**TASK DIRECTIONS:** Pictures are not part of the copy. Write out exactly the lines from the line with "margin-left: 26px ->" through the end of the entries below.

======== DATA SUPPLIED

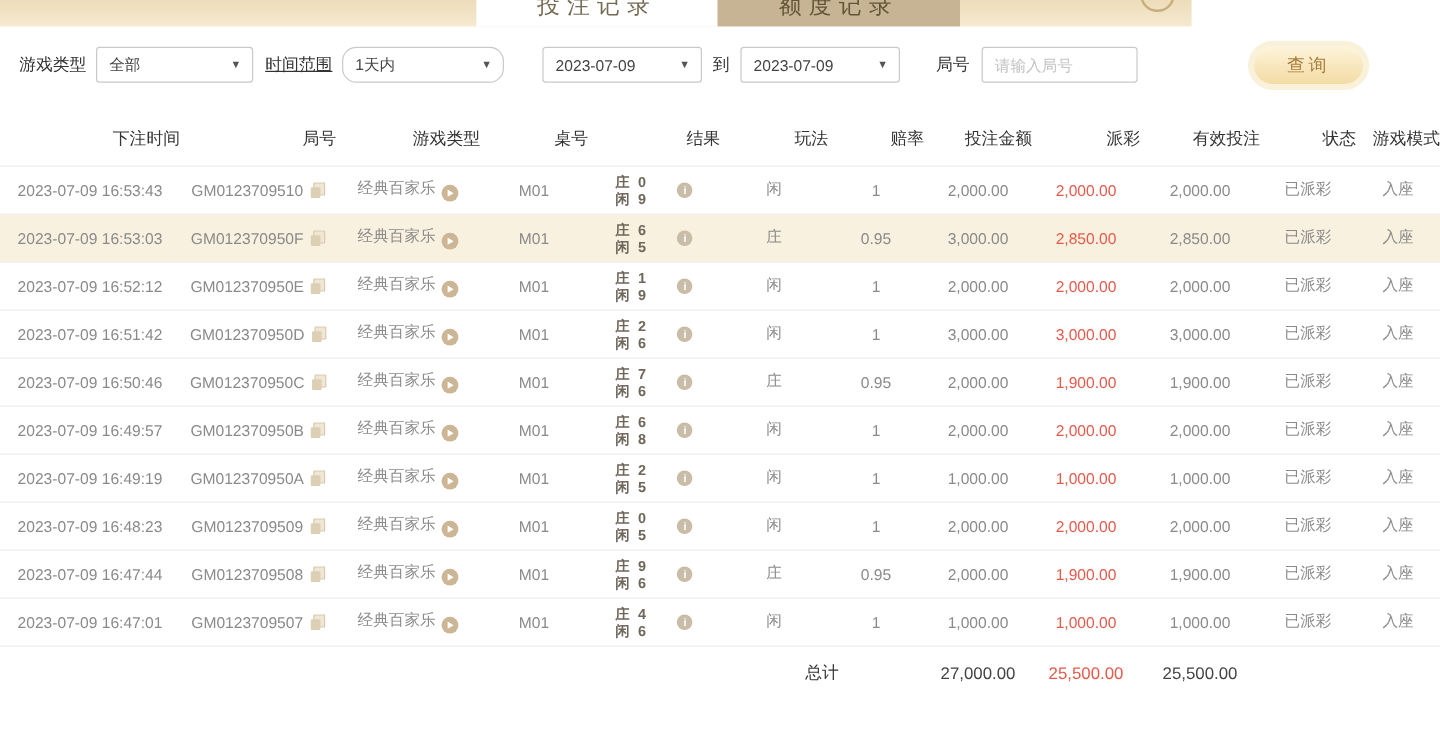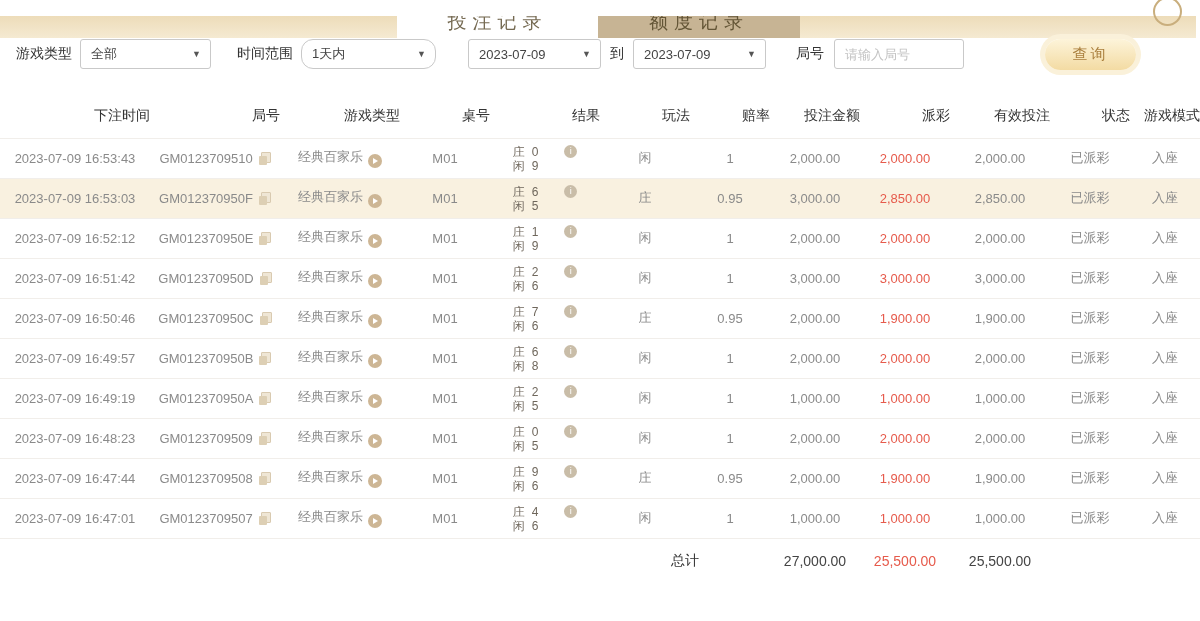"投注记录" .tabbar { top: 16px -> 0; width: 1196px -> 993px }
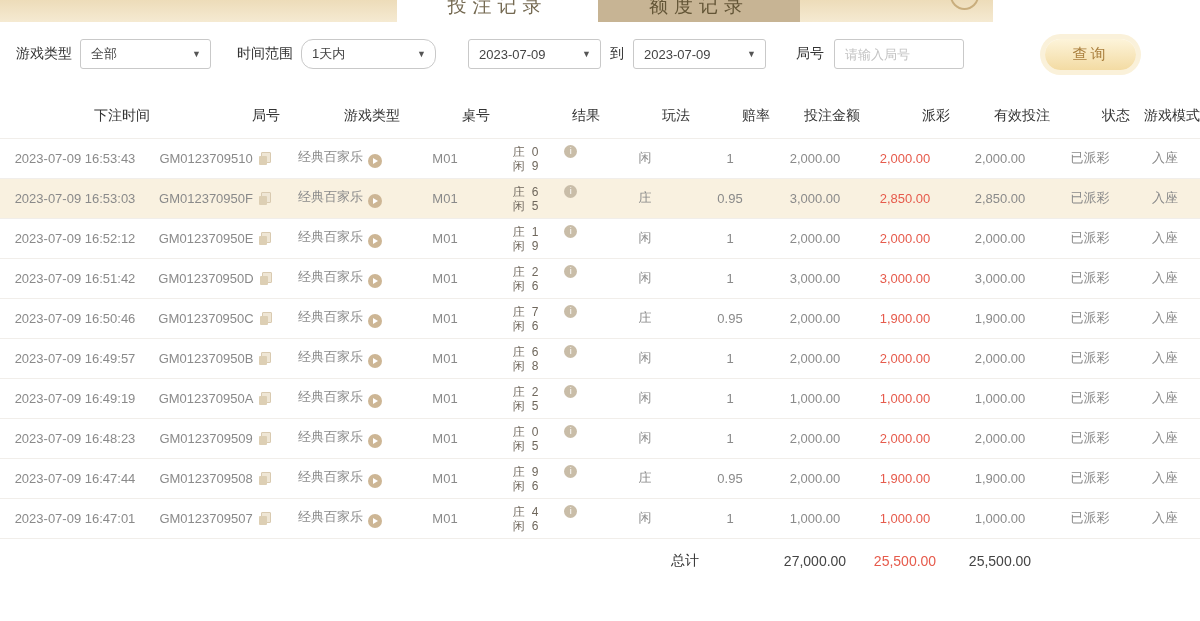"时间范围" span.flabel { margin-left: 26px -> 10px; text-decoration: none -> underline }
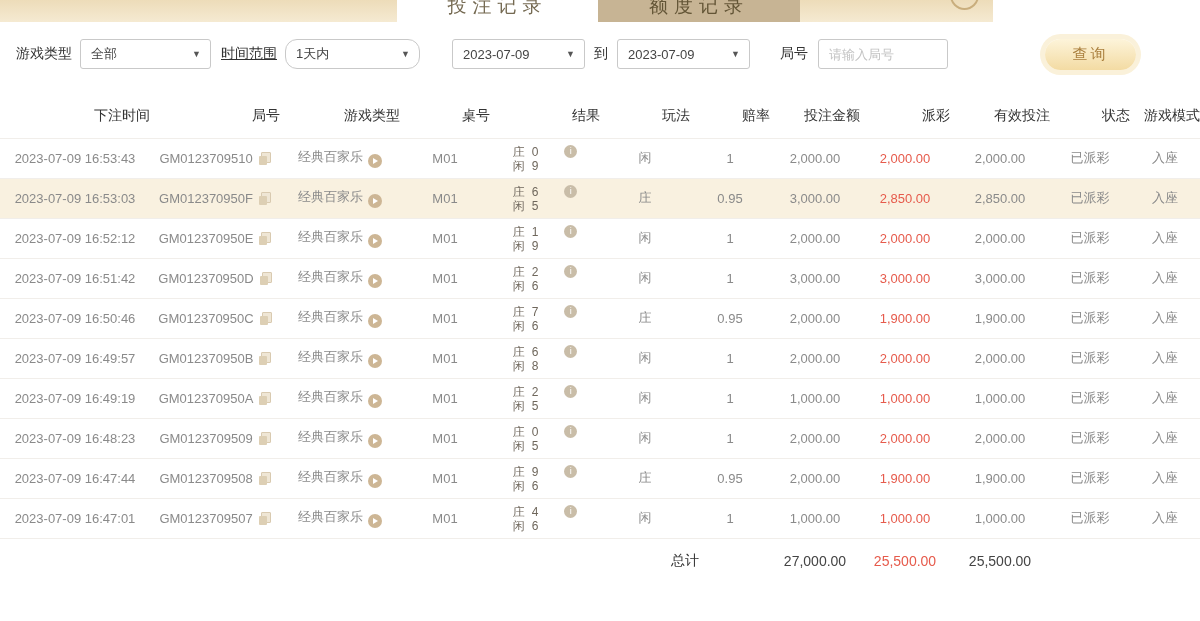"庄 0" .result-wrap { align-items: flex-start -> center; font-weight: none -> bold }
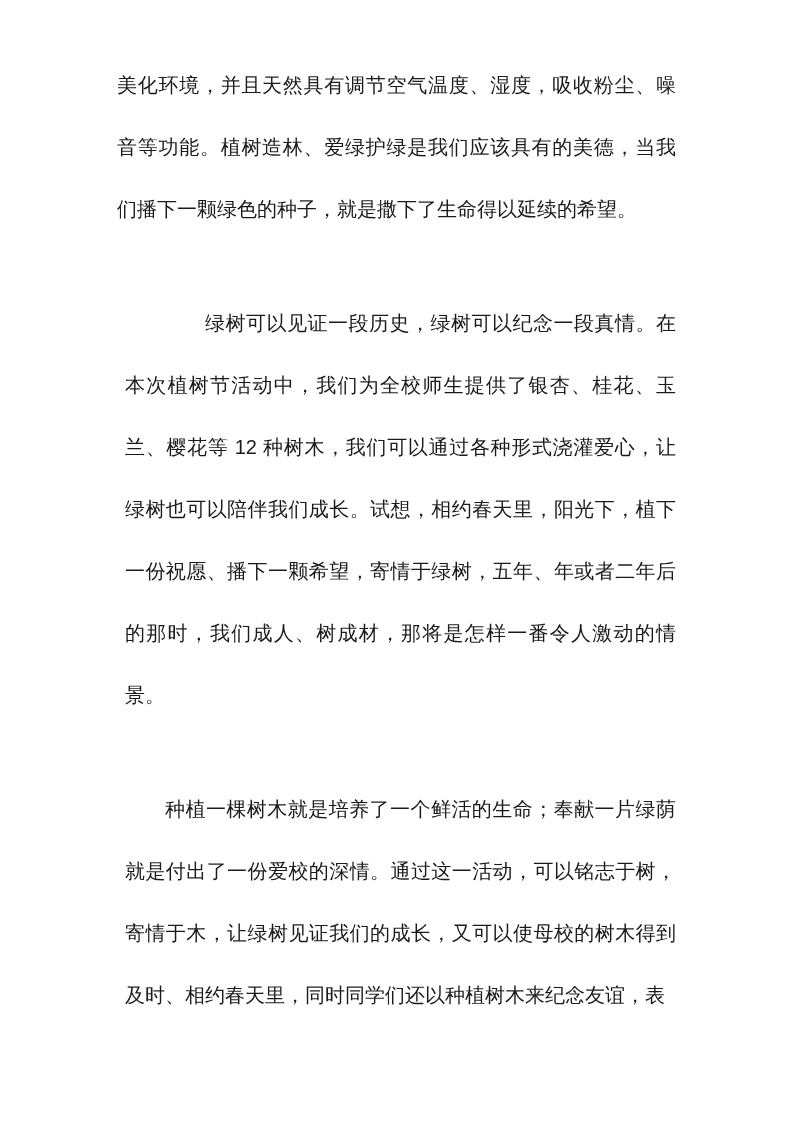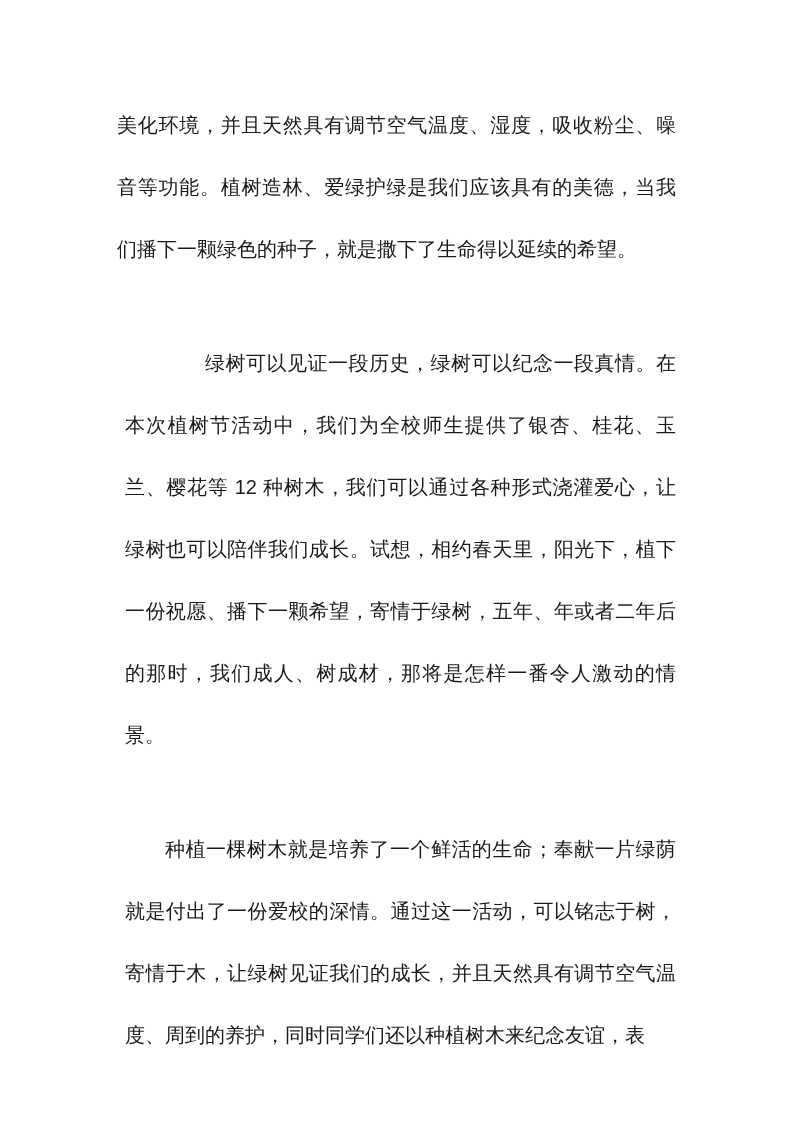"美化环境，并且天然具有调节空气温度、湿度，吸收粉尘、噪音等功能。植树造林、爱绿护" .page { padding: 94px 117px 0 117px -> 54px 117px 0 117px }
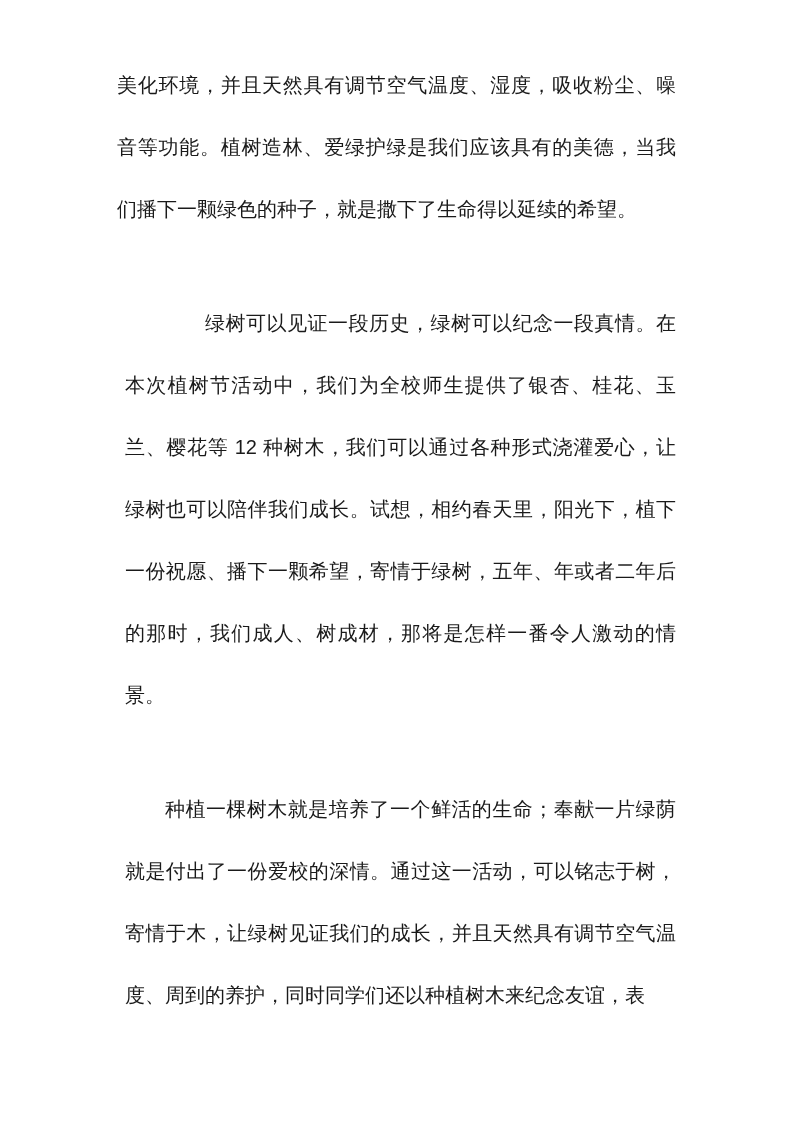"种植一棵树木就是培养了一个鲜活的生命；奉献一片绿荫就是付出了一份爱校的深情。通过" p.indent-2 { text: 并且天然具有调节空气温度、周到的养护 -> 又可以使母校的树木得到及时、相约春天里 }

================

**TASK ANSWER:**
"时间范围" span.flabel { margin-left: 26px -> 10px; text-decoration: none -> underline }
"庄 0" .result-wrap { align-items: flex-start -> center; font-weight: none -> bold }
"美化环境，并且天然具有调节空气温度、湿度，吸收粉尘、噪音等功能。植树造林、爱绿护" .page { padding: 94px 117px 0 117px -> 54px 117px 0 117px }
"种植一棵树木就是培养了一个鲜活的生命；奉献一片绿荫就是付出了一份爱校的深情。通过" p.indent-2 { text: 并且天然具有调节空气温度、周到的养护 -> 又可以使母校的树木得到及时、相约春天里 }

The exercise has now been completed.